I took a bit of a break from blogging, even the internet in general (just a little), the past few days, hence the lack of activity. And so I’m a little bit behind on a query over at Uniwatch on Monday that concerns this screengrab from an episode of King of Queens:
The question is: Which game is it? Knowing that the answer would be posted in the comments to the post, I did my own research before reading those, and we all came to the same conclusion: It’s from Sept. 8, 1999. Getting that was pretty easy. Never having seen the show, I first googled to find that the episode aired on Oct. 25, 1999, and presumed that it was filmed during the 1999 season. I then checked the dates when the Giants played at Shea Stadium that year, coming up with two three-game series, April 30-May 1 and Sept. 6-8. From there, it was a matter of matching the lineups — specifically the pitchers, Shawn Estes and Octavio Dotel. Estes started both the April 30 and Sept. 8 games, but it was Dotel who started on Sept. 8 for the Mets.
Knowing I had the date, I went to the comments to confirm that it had been answered, which it was. But a couple of questions remain, one of which is why the clock reads 9:19 a.m. (because it is daylight). Another is the fact that Brent Mayne and Rich Aurilia are reversed in the Giants’ batting order, and Daryl Hamilton (No. 18) and Roger Cedeno (19) are listed in the lineup for the Mets, but they were late-inning defensive replacements. One commenter also notes that the out-of-town scores are from Sept. 7, which you can see in the Cubs’ 2-1 win over the Reds (Cincinnati won, 6-4, on Sept. 8), and the late scores of several other games that have identical finals.
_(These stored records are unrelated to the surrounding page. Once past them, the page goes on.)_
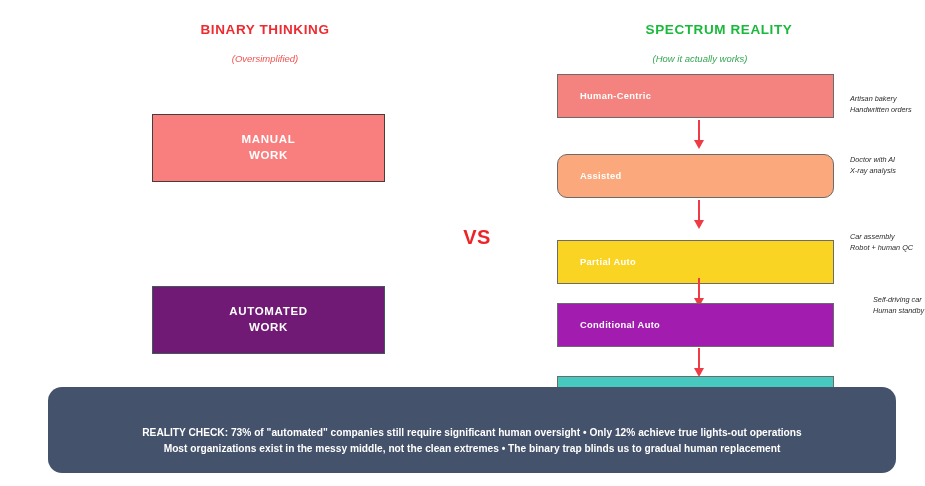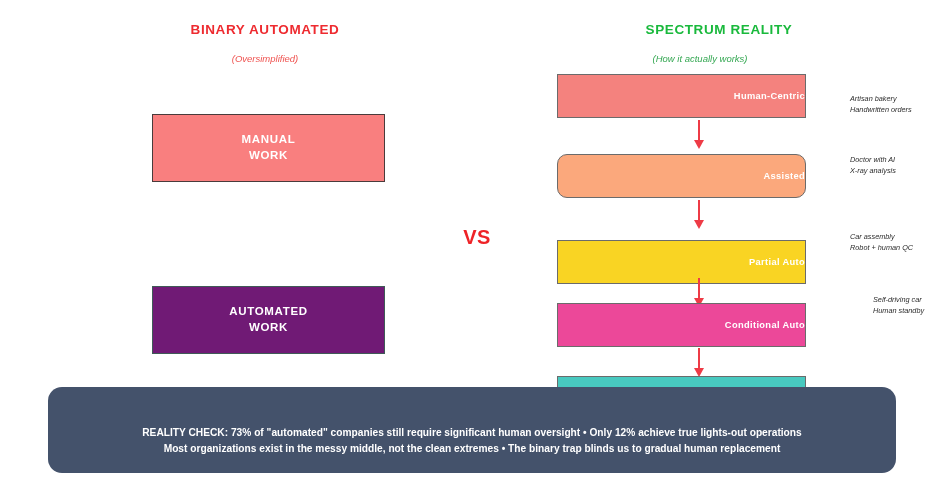--- a/index.html
+++ b/index.html
@@ -165,7 +165,7 @@
 
 <div class="canvas">
 
-  <div class="col-title" id="binary-title">BINARY AUTOMATED</div>
+  <div class="col-title" id="binary-title">BINARY THINKING</div>
   <div class="col-sub" id="binary-sub">(Oversimplified)</div>
 
   <div class="binary-box" id="binary-box-manual">

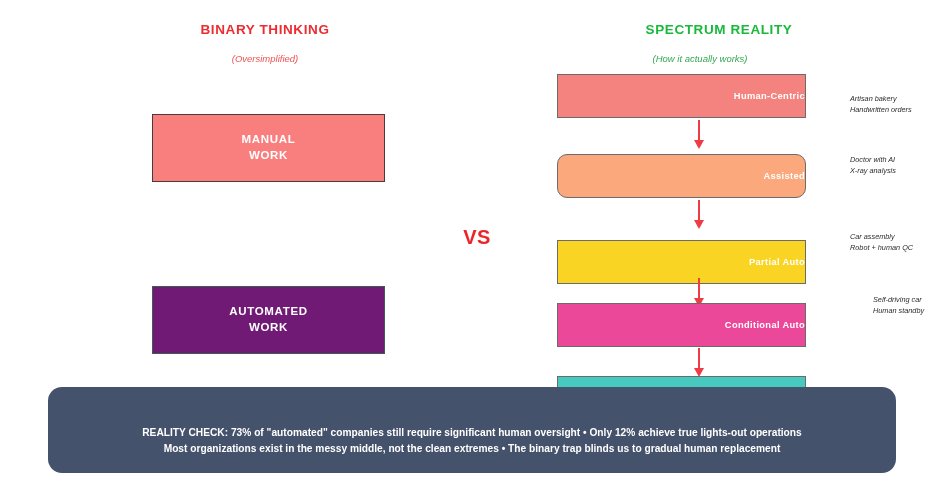--- a/index.html
+++ b/index.html
@@ -83,13 +83,12 @@
   .stage {
     position: absolute;
     left: 557px;
-    width: 249px;
+    width: 277px;
     height: 44px;
     border: 1.3px solid #6b6b6b;
     box-sizing: border-box;
     display: flex;
     align-items: center;
-    justify-content: flex-end;
   }
   .stage .lbl {
     color: #ffffff;

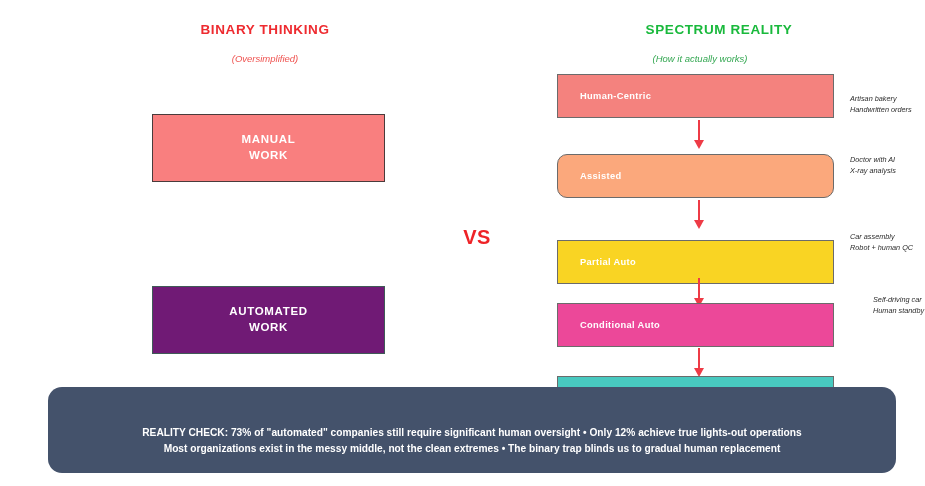--- a/index.html
+++ b/index.html
@@ -212,7 +212,7 @@
       <div class="head"></div>
   </div>
 
-  <div class="stage" style="top:303px; background:#ec4899;">
+  <div class="stage" style="top:303px; background:#a21caf;">
     <span class="lbl">Conditional Auto</span>
   </div>
   <div class="annot" style="top:295px;margin-left:23px;">Self-driving car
Here’s what I believe happened: The scene was filmed the morning of Sept. 9. The game on the 8th was a getaway game, with first pitch at 1:40 p.m. The next night, the Mets were on the road. So the production crew would’ve had all day on the 9th to shoot the scene. The 9:19 a.m. on the clock is probably accurate, and the scores were probably snapshots from two nights before. (As one commenter noted, “scoreboards in 1999 had a snapshot function, and the info was simply ‘copy and pasted’ from the night before.”) As for the right fielder in the screenshot above and in the clip, it’s got to be an extra in a Mets uniform, because he looks nothing like either Benny Agbayani or Cedeno, the two Mets who manned right on Sept. 8.
As you can see in the scene below, the dialogue was clearly shot at Shea, but the closely cropped view prevents seeing more of the stadium — probably because they only hired enough extras to sit in a few seats around Kevin James and the rest of the cast. (Same goes for when Leah Remini goes to the concession stand.) So the crew was probably on the field, as it appears to be when James goes onto the playing surface. While some movies have shot scenes in the stands during Major League games, this show clearly wasn’t. In the clip, James goes on to the field starting at about the 2:45 mark. Note the official game footage that shows the foul ball that starts the sequence features a Mets-Reds night game — June 1 vs. the Reds, because the pitcher, you’ll see, is Orel Hershiser:
As to why the Mets’ lineup shows Hamilton and Cedeno in the game, when they were defensive replacements and did not start the game, I suspect that the lineups may have been input by hand (hence the flipping of Mayne and Aurilia). Cedeno entered the lineup as Agbayani’s replacement in the top of the seventh and Melvin Mora replaced Rickey Henderson (No. 24, leading off) in left field in the top of the eighth — but Hamilton didn’t come into the game until the top of the ninth. In other words, Hamilton and Cedeno were not in the game together with Henderson still manning left. So a snapshot of the lineups is not likely. I suspect someone from the Mets input the lineups and either wasn’t a regular operator of the scoreboard or simply did it quickly, without bothering (or really needing, in those pre-HD and DVD days) to ensure accuracy. So maybe the person started with Henderson leading off, but then chose Hamilton and Cedeno by the lower half of the batting order. As for the pitchers’ spots still showing Estes’ No. 55 and Dotel’s No. 29? To me that’s a simple explanation: They were the pitchers of record. Estes took the loss and Dotel got the win.
The only way we’d ever know anything for sure is if someone from the Mets or the King of Queens production crew recalled the details of that day, and I’m not expecting either scenario. In the absence of any insider confirmation, I’m comfortable with my hypothesis.